Commercial and professional calibration training shows both promise and limits. A 2024 study of intelligence analysts found that calibration training improved overall calibration and bias, especially for interval estimation, but the effects varied by task; on a binary-choice task, the shift looked more like reduced confidence than a general improvement in metacognitive monitoring. That is an important caution: calibration is not simply “be less confident”. The goal is to be confident at the right times, doubtful at the right times, and explicit enough that reality can correct you. [Wiley Online Library]onlinelibrary.wiley.comOpen source on wiley.com.

A useful personal benchmark is interval estimation. Try giving 80% ranges for factual quantities you do not know exactly: the population of a city, the cost of a past project, the number of customers affected by an issue, or the time required for a task. If fewer than eight out of ten true values fall inside your ranges, widen them. If nearly all do, sharpen them.

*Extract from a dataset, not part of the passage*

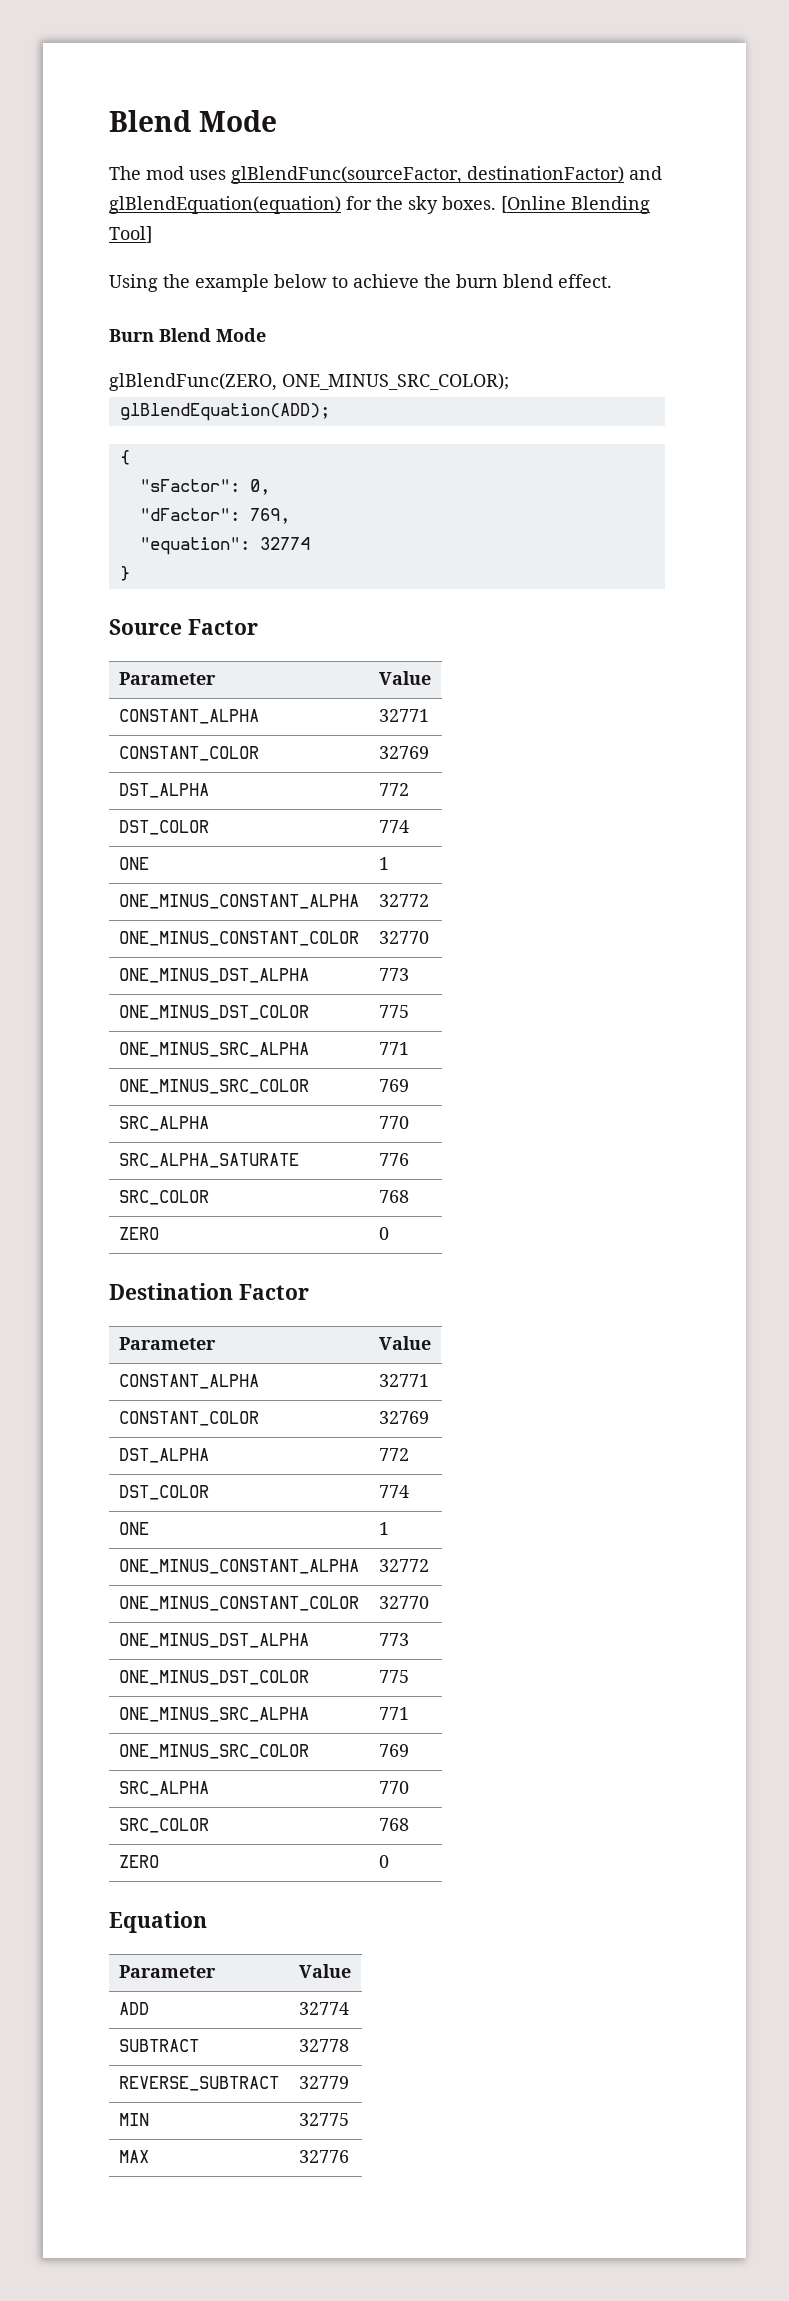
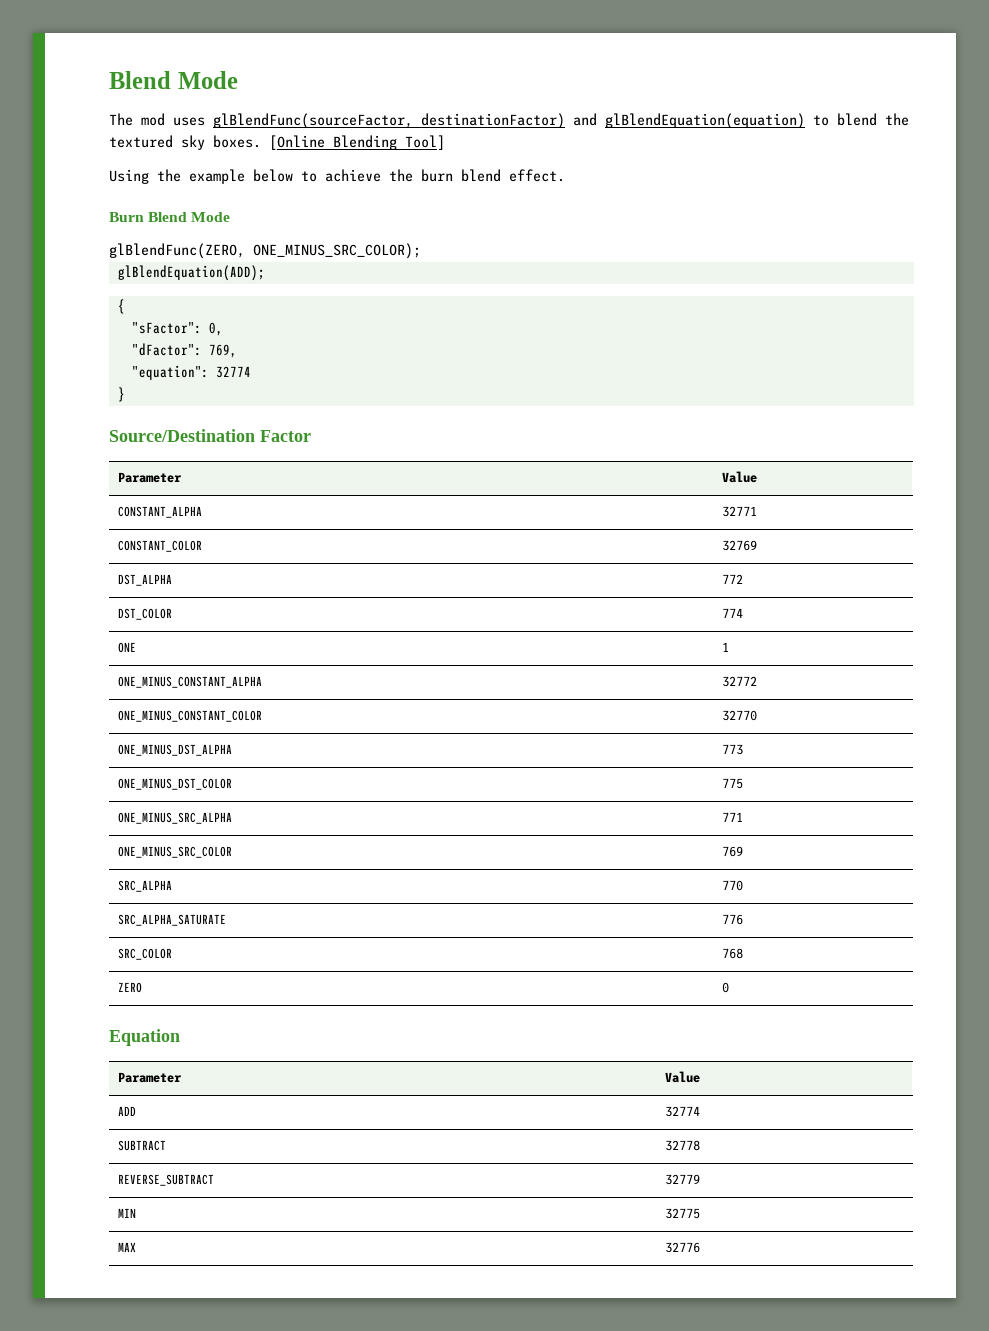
[346,196,403,210] for the -> [813,113,909,126] [109,135,173,148] to blend the textured
[109,619,182,635] Source -> [109,429,255,442] Source/Destination
[109,1283,309,1300] [118,1337,216,1350] [378,1336,431,1350] [118,1374,259,1389] [378,1374,429,1387] [118,1411,259,1426] [378,1411,429,1424] [118,1448,209,1463] [378,1448,409,1461] [118,1485,209,1500] [378,1485,409,1498] [118,1522,149,1535] [378,1522,389,1535] [118,1559,359,1574] [378,1559,429,1572] [118,1596,359,1611] [378,1596,429,1609] [118,1633,309,1648] [378,1633,409,1646] [118,1670,309,1685] [378,1670,409,1683] [118,1707,309,1722] [378,1707,409,1720] [118,1744,309,1759] [378,1744,409,1757] [118,1781,209,1796] [378,1781,409,1794] [118,1818,209,1833] [378,1818,409,1831] [118,1855,159,1868] [378,1855,389,1868] // Destination Factor // Parameter | Value // CONSTANT_ALPHA | 32771 // CONSTANT_COLOR | 32769 // DST_ALPHA | 772 // DST_COLOR | 774 // ONE | 1 // ONE_MINUS_CONSTANT_ALPHA | 32772 // ONE_MINUS_CONSTANT_COLOR | 32770 // ONE_MINUS_DST_ALPHA | 773 // ONE_MINUS_DST_COLOR | 775 // ONE_MINUS_SRC_ALPHA | 771 // ONE_MINUS_SRC_COLOR | 769 // SRC_ALPHA | 770 // SRC_COLOR | 768 // ZERO | 0 -> (729, 987) none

This exercise teaches the feel of honest uncertainty better than abstract advice does.

What calibrated confidence changes

Calibrated confidence changes the way you argue, decide and learn. Arguments become less about defending identity and more about locating uncertainty. Decisions become less dependent on the most forceful voice. Reviews become less about blame and more about whether the evidence available at the time justified the confidence expressed.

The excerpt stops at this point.